WHAT YOU WILL DO
A word-for-word copy of every entry below is required; the images do not belong in it.

RECORDED DATA
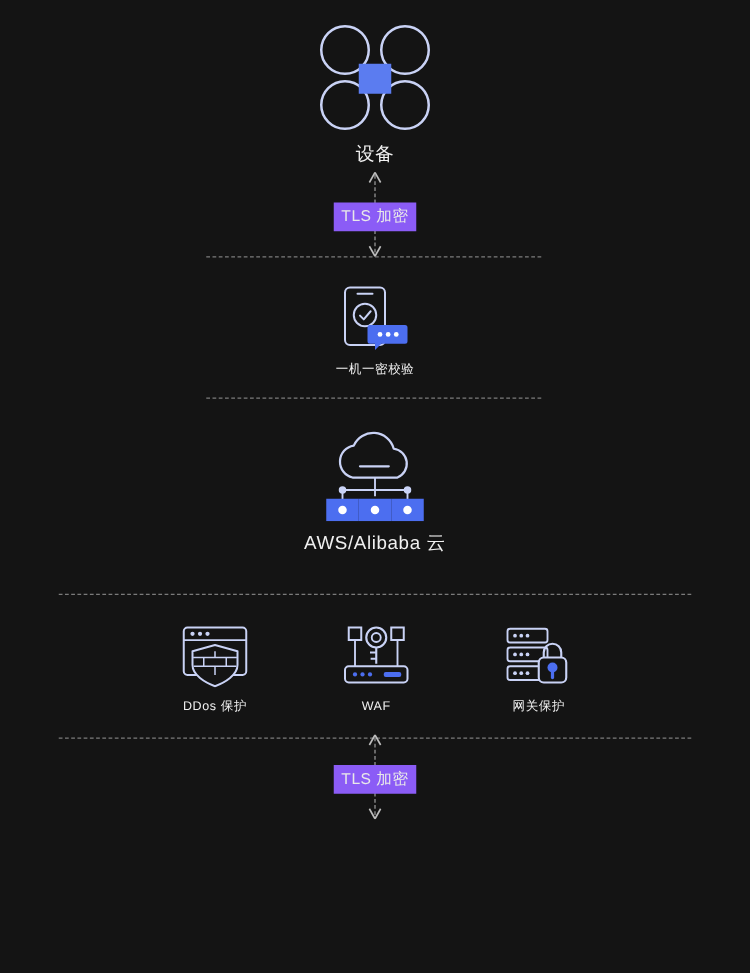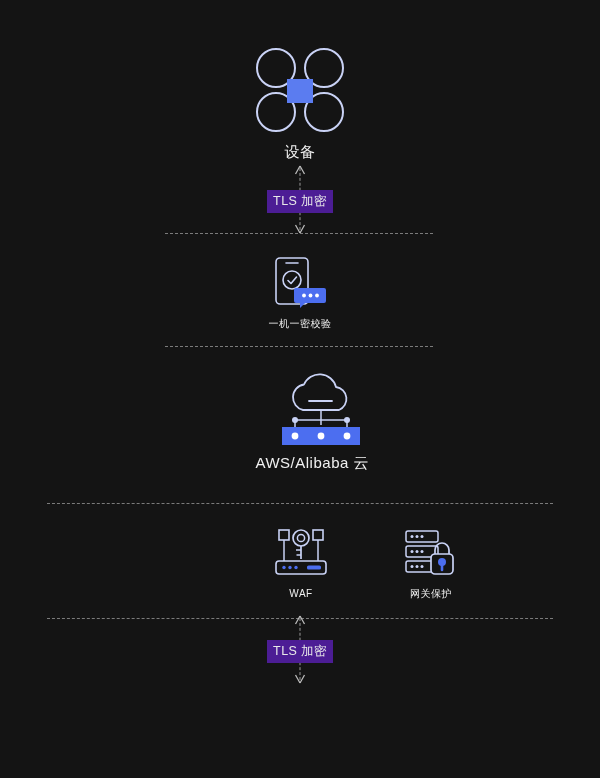--- a/index.html
+++ b/index.html
@@ -3,21 +3,21 @@
 <meta charset="utf-8">
 <style>
   html,body{margin:0;padding:0;}
   body{
     width:600px;height:778px;
     background:#141414;
     font-family:"Liberation Sans","DejaVu Sans",sans-serif;
     overflow:hidden;
     position:relative;
   }
-  .stage{position:relative;width:600px;height:690px;margin-top:28px;}
+  .stage{position:relative;width:600px;height:690px;}
 
   
   .node{position:absolute;display:flex;flex-direction:column;align-items:center;}
   .icon-wrap{display:flex;align-items:center;justify-content:center;}
   .label{
     color:#f0f0f0;
     font-size:15px;
     letter-spacing:.5px;
     margin-top:10px;
     white-space:nowrap;
@@ -44,21 +44,21 @@
   }
   .connector .arrow{
     position:absolute;left:50%;width:11px;height:8px;transform:translateX(-50%);
   }
   .connector .arrow svg{display:block;overflow:visible;}
   .connector .tls-text{
     position:relative;
     color:#e9e9e9;
     font-size:12.5px;
     letter-spacing:.4px;
-    background:#4c1d95;
+    background:#8b5cf6;
     padding:3px 6px;
     white-space:nowrap;
     z-index:2;
   }
 
   svg{display:block;}
 </style>
 </head>
 <body>
 
@@ -107,21 +107,21 @@
         <circle cx="32" cy="39.5" r="1.9" fill="#ffffff"></circle>
         <circle cx="38.5" cy="39.5" r="1.9" fill="#ffffff"></circle>
         <circle cx="45" cy="39.5" r="1.9" fill="#ffffff"></circle>
       </svg>
     </div>
     <div class="label sm">一机一密校验</div>
   </div>
 
   <div class="sep" style="left:165px;top:318px;width:268px;"></div>
 
-  <div class="node" style="left:231px;top:345px;width:138px;align-items:flex-end;">
+  <div class="node" style="left:231px;top:345px;width:138px;">
     <div class="icon-wrap">
       <svg width="96" height="72" viewBox="0 0 96 72">
         <path d="M30 37 a13 13 0 0 1 1 -25.5 a17 17 0 0 1 32 2.5 a12 12 0 0 1 3 23 z" fill="none" stroke="#c9d2f5" stroke-width="1.8" stroke-linejoin="round"></path>
         <line x1="36" y1="28" x2="59" y2="28" stroke="#c9d2f5" stroke-width="1.8" stroke-linecap="round"></line>
         <line x1="48" y1="37" x2="48" y2="52" stroke="#c9d2f5" stroke-width="1.5"></line>
         <line x1="22" y1="47" x2="74" y2="47" stroke="#c9d2f5" stroke-width="1.5"></line>
         <line x1="22" y1="47" x2="22" y2="55" stroke="#c9d2f5" stroke-width="1.5"></line>
         <line x1="74" y1="47" x2="74" y2="55" stroke="#c9d2f5" stroke-width="1.5"></line>
         <circle cx="22" cy="47" r="3" fill="#c9d2f5"></circle>
         <circle cx="74" cy="47" r="3" fill="#c9d2f5"></circle>
@@ -131,20 +131,39 @@
         <circle cx="22" cy="63" r="3.4" fill="#ffffff"></circle>
         <circle cx="48" cy="63" r="3.4" fill="#ffffff"></circle>
         <circle cx="74" cy="63" r="3.4" fill="#ffffff"></circle>
       </svg>
     </div>
     <div class="label">AWS/Alibaba 云</div>
   </div>
 
   <div class="sep" style="left:47px;top:475px;width:506px;"></div>
 
+  <div class="node" style="left:127px;top:500px;width:90px;">
+    <div class="icon-wrap">
+      <svg width="58" height="50" viewBox="0 0 58 50">
+        <rect x="4" y="2" width="50" height="38" rx="3" fill="none" stroke="#c9d2f5" stroke-width="1.6"></rect>
+        <line x1="4" y1="12" x2="54" y2="12" stroke="#c9d2f5" stroke-width="1.4"></line>
+        <circle cx="11" cy="7" r="1.7" fill="#c9d2f5"></circle>
+        <circle cx="17" cy="7" r="1.7" fill="#c9d2f5"></circle>
+        <circle cx="23" cy="7" r="1.7" fill="#c9d2f5"></circle>
+        <path d="M29 16 L47 21 v11 c0 8 -10 14 -18 17 c-8 -3 -18 -9 -18 -17 V21 z" fill="#141414" stroke="#c9d2f5" stroke-width="1.6" stroke-linejoin="round"></path>
+        <line x1="11.5" y1="26" x2="46.5" y2="26" stroke="#c9d2f5" stroke-width="1.2"></line>
+        <line x1="12" y1="33" x2="46" y2="33" stroke="#c9d2f5" stroke-width="1.2"></line>
+        <line x1="29" y1="21" x2="29" y2="26" stroke="#c9d2f5" stroke-width="1.2"></line>
+        <line x1="20" y1="26" x2="20" y2="33" stroke="#c9d2f5" stroke-width="1.2"></line>
+        <line x1="38" y1="26" x2="38" y2="33" stroke="#c9d2f5" stroke-width="1.2"></line>
+        <line x1="29" y1="33" x2="29" y2="40" stroke="#c9d2f5" stroke-width="1.2"></line>
+      </svg>
+    </div>
+    <div class="label sm">DDos 保护</div>
+  </div>
 
   <div class="node" style="left:256px;top:500px;width:90px;">
     <div class="icon-wrap">
       <svg width="58" height="50" viewBox="0 0 58 50">
         <rect x="7" y="2" width="10" height="10" fill="none" stroke="#c9d2f5" stroke-width="1.6"></rect>
         <rect x="41" y="2" width="10" height="10" fill="none" stroke="#c9d2f5" stroke-width="1.6"></rect>
         <line x1="12" y1="12" x2="12" y2="33" stroke="#c9d2f5" stroke-width="1.5"></line>
         <line x1="46" y1="12" x2="46" y2="33" stroke="#c9d2f5" stroke-width="1.5"></line>
         <circle cx="29" cy="10" r="8" fill="none" stroke="#c9d2f5" stroke-width="1.7"></circle>
         <circle cx="29" cy="10" r="3.6" fill="none" stroke="#c9d2f5" stroke-width="1.5"></circle>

REPLY TO THE TASK
--- a/index.html
+++ b/index.html
@@ -3,21 +3,21 @@
 <meta charset="utf-8">
 <style>
   html,body{margin:0;padding:0;}
   body{
     width:600px;height:778px;
     background:#141414;
     font-family:"Liberation Sans","DejaVu Sans",sans-serif;
     overflow:hidden;
     position:relative;
   }
-  .stage{position:relative;width:600px;height:690px;margin-top:28px;}
+  .stage{position:relative;width:600px;height:690px;}
 
   
   .node{position:absolute;display:flex;flex-direction:column;align-items:center;}
   .icon-wrap{display:flex;align-items:center;justify-content:center;}
   .label{
     color:#f0f0f0;
     font-size:15px;
     letter-spacing:.5px;
     margin-top:10px;
     white-space:nowrap;
@@ -44,21 +44,21 @@
   }
   .connector .arrow{
     position:absolute;left:50%;width:11px;height:8px;transform:translateX(-50%);
   }
   .connector .arrow svg{display:block;overflow:visible;}
   .connector .tls-text{
     position:relative;
     color:#e9e9e9;
     font-size:12.5px;
     letter-spacing:.4px;
-    background:#4c1d95;
+    background:#8b5cf6;
     padding:3px 6px;
     white-space:nowrap;
     z-index:2;
   }
 
   svg{display:block;}
 </style>
 </head>
 <body>
 
@@ -107,21 +107,21 @@
         <circle cx="32" cy="39.5" r="1.9" fill="#ffffff"></circle>
         <circle cx="38.5" cy="39.5" r="1.9" fill="#ffffff"></circle>
         <circle cx="45" cy="39.5" r="1.9" fill="#ffffff"></circle>
       </svg>
     </div>
     <div class="label sm">一机一密校验</div>
   </div>
 
   <div class="sep" style="left:165px;top:318px;width:268px;"></div>
 
-  <div class="node" style="left:231px;top:345px;width:138px;align-items:flex-end;">
+  <div class="node" style="left:231px;top:345px;width:138px;">
     <div class="icon-wrap">
       <svg width="96" height="72" viewBox="0 0 96 72">
         <path d="M30 37 a13 13 0 0 1 1 -25.5 a17 17 0 0 1 32 2.5 a12 12 0 0 1 3 23 z" fill="none" stroke="#c9d2f5" stroke-width="1.8" stroke-linejoin="round"></path>
         <line x1="36" y1="28" x2="59" y2="28" stroke="#c9d2f5" stroke-width="1.8" stroke-linecap="round"></line>
         <line x1="48" y1="37" x2="48" y2="52" stroke="#c9d2f5" stroke-width="1.5"></line>
         <line x1="22" y1="47" x2="74" y2="47" stroke="#c9d2f5" stroke-width="1.5"></line>
         <line x1="22" y1="47" x2="22" y2="55" stroke="#c9d2f5" stroke-width="1.5"></line>
         <line x1="74" y1="47" x2="74" y2="55" stroke="#c9d2f5" stroke-width="1.5"></line>
         <circle cx="22" cy="47" r="3" fill="#c9d2f5"></circle>
         <circle cx="74" cy="47" r="3" fill="#c9d2f5"></circle>
@@ -131,20 +131,39 @@
         <circle cx="22" cy="63" r="3.4" fill="#ffffff"></circle>
         <circle cx="48" cy="63" r="3.4" fill="#ffffff"></circle>
         <circle cx="74" cy="63" r="3.4" fill="#ffffff"></circle>
       </svg>
     </div>
     <div class="label">AWS/Alibaba 云</div>
   </div>
 
   <div class="sep" style="left:47px;top:475px;width:506px;"></div>
 
+  <div class="node" style="left:127px;top:500px;width:90px;">
+    <div class="icon-wrap">
+      <svg width="58" height="50" viewBox="0 0 58 50">
+        <rect x="4" y="2" width="50" height="38" rx="3" fill="none" stroke="#c9d2f5" stroke-width="1.6"></rect>
+        <line x1="4" y1="12" x2="54" y2="12" stroke="#c9d2f5" stroke-width="1.4"></line>
+        <circle cx="11" cy="7" r="1.7" fill="#c9d2f5"></circle>
+        <circle cx="17" cy="7" r="1.7" fill="#c9d2f5"></circle>
+        <circle cx="23" cy="7" r="1.7" fill="#c9d2f5"></circle>
+        <path d="M29 16 L47 21 v11 c0 8 -10 14 -18 17 c-8 -3 -18 -9 -18 -17 V21 z" fill="#141414" stroke="#c9d2f5" stroke-width="1.6" stroke-linejoin="round"></path>
+        <line x1="11.5" y1="26" x2="46.5" y2="26" stroke="#c9d2f5" stroke-width="1.2"></line>
+        <line x1="12" y1="33" x2="46" y2="33" stroke="#c9d2f5" stroke-width="1.2"></line>
+        <line x1="29" y1="21" x2="29" y2="26" stroke="#c9d2f5" stroke-width="1.2"></line>
+        <line x1="20" y1="26" x2="20" y2="33" stroke="#c9d2f5" stroke-width="1.2"></line>
+        <line x1="38" y1="26" x2="38" y2="33" stroke="#c9d2f5" stroke-width="1.2"></line>
+        <line x1="29" y1="33" x2="29" y2="40" stroke="#c9d2f5" stroke-width="1.2"></line>
+      </svg>
+    </div>
+    <div class="label sm">DDos 保护</div>
+  </div>
 
   <div class="node" style="left:256px;top:500px;width:90px;">
     <div class="icon-wrap">
       <svg width="58" height="50" viewBox="0 0 58 50">
         <rect x="7" y="2" width="10" height="10" fill="none" stroke="#c9d2f5" stroke-width="1.6"></rect>
         <rect x="41" y="2" width="10" height="10" fill="none" stroke="#c9d2f5" stroke-width="1.6"></rect>
         <line x1="12" y1="12" x2="12" y2="33" stroke="#c9d2f5" stroke-width="1.5"></line>
         <line x1="46" y1="12" x2="46" y2="33" stroke="#c9d2f5" stroke-width="1.5"></line>
         <circle cx="29" cy="10" r="8" fill="none" stroke="#c9d2f5" stroke-width="1.7"></circle>
         <circle cx="29" cy="10" r="3.6" fill="none" stroke="#c9d2f5" stroke-width="1.5"></circle>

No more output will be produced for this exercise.